EXERCISE BRIEF
Repeat the stretch of entries below from the line with "for debug purposes." through the line with "or with -import-path". Include both ends and add nothing.

RECORD SET
--- START ---

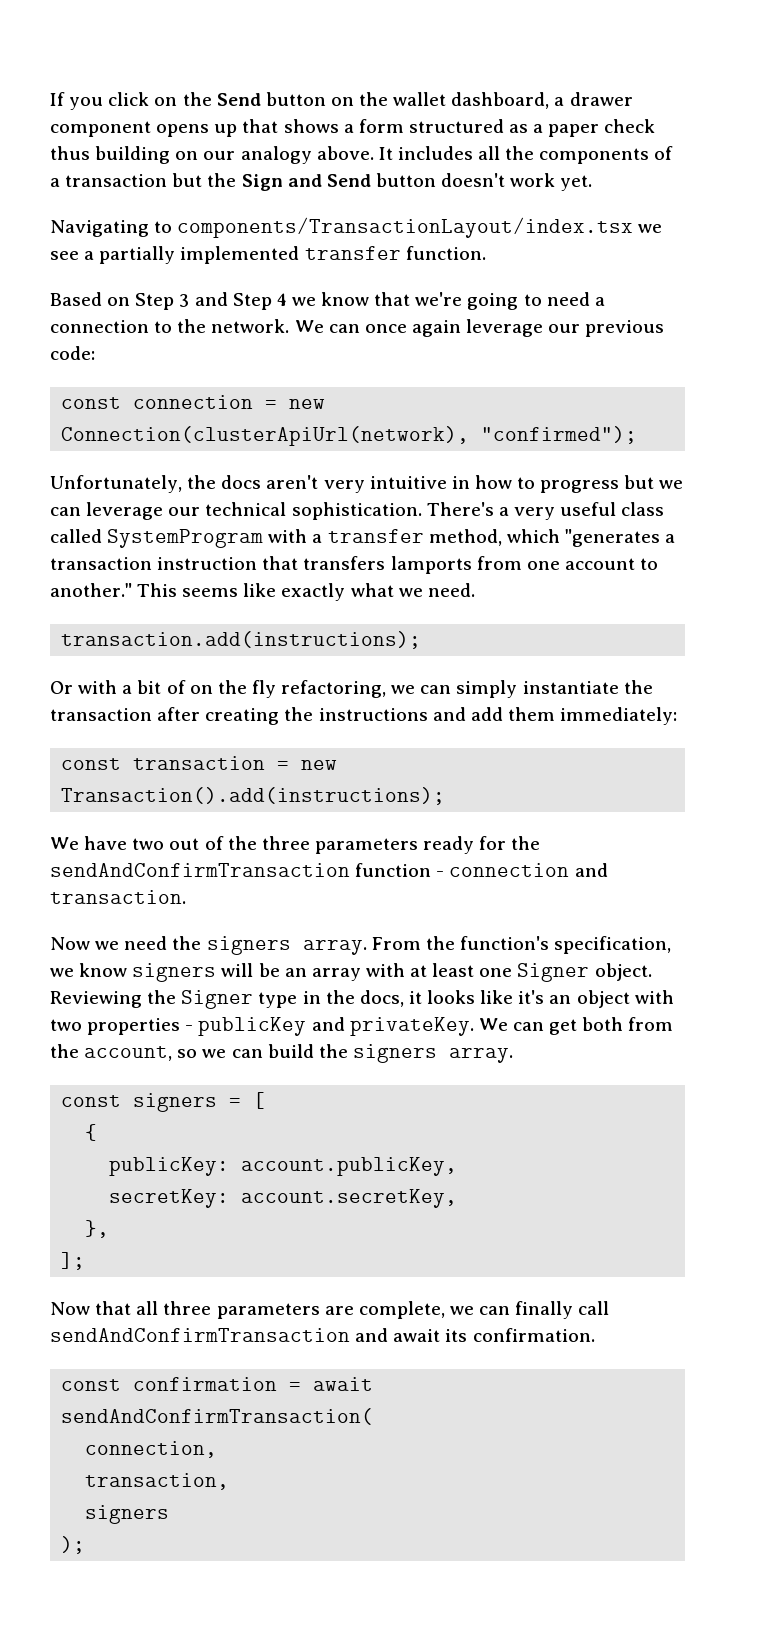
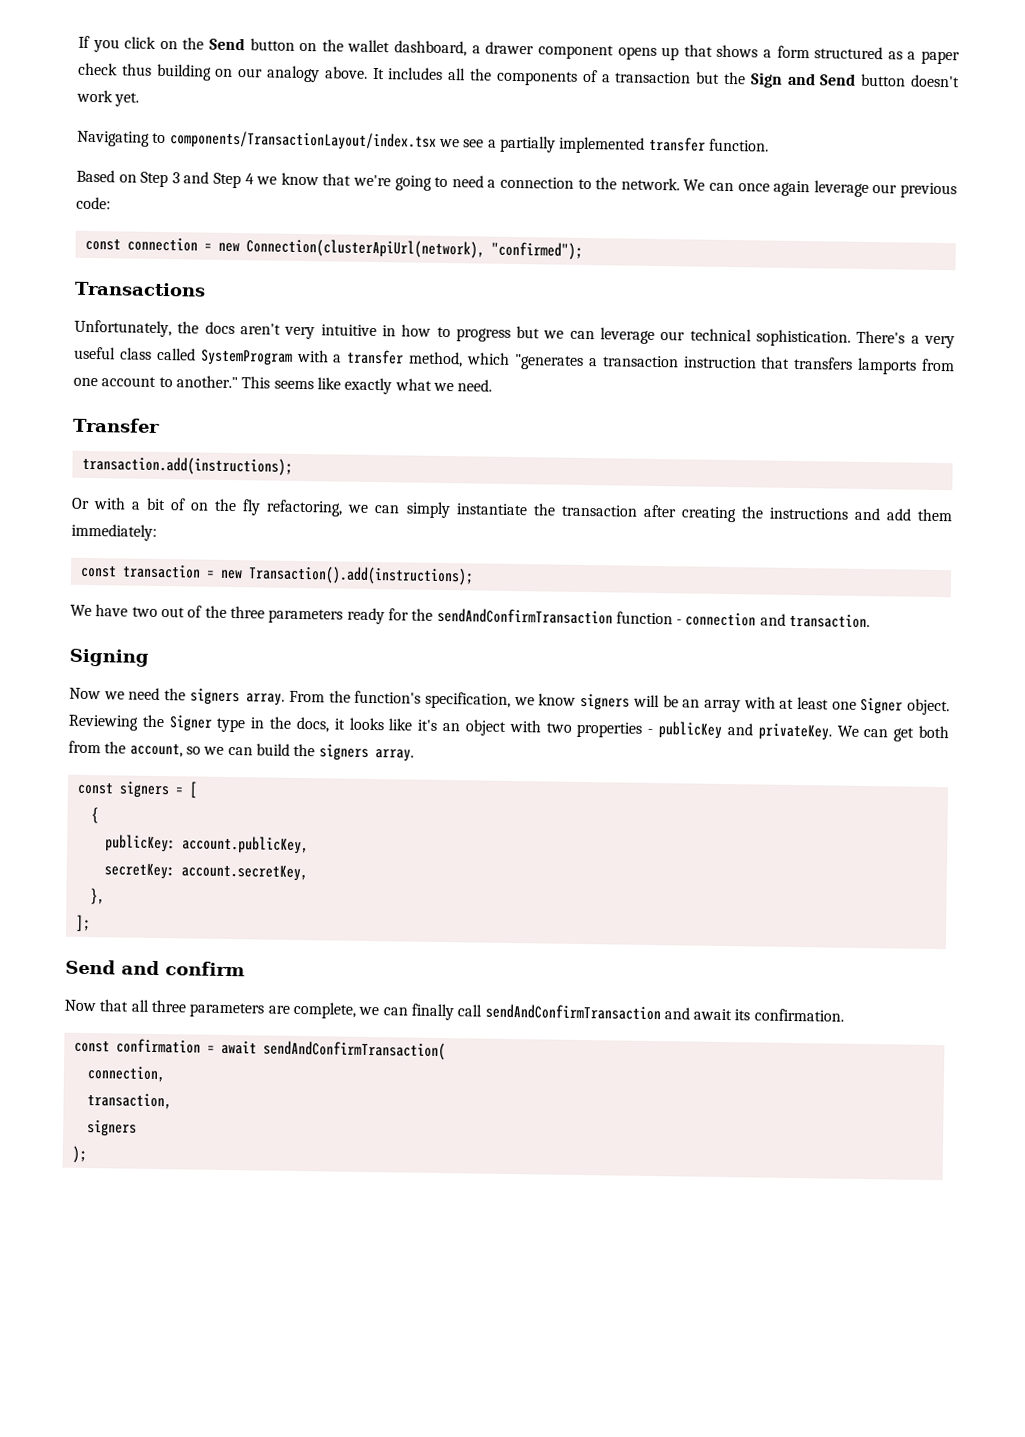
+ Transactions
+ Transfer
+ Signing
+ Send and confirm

--- END ---
--- START ---

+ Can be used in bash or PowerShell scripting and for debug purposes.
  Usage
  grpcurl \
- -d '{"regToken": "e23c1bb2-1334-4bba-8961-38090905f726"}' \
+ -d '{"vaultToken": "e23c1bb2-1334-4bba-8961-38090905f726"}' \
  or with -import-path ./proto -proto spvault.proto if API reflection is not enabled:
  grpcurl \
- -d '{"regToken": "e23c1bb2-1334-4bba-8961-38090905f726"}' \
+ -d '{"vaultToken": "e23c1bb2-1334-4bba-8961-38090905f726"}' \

--- END ---

ANSWER SECTION
+ Can be used in bash or PowerShell scripting and for debug purposes.
  Usage
  grpcurl \
- -d '{"regToken": "e23c1bb2-1334-4bba-8961-38090905f726"}' \
+ -d '{"vaultToken": "e23c1bb2-1334-4bba-8961-38090905f726"}' \
  or with -import-path ./proto -proto spvault.proto if API reflection is not enabled:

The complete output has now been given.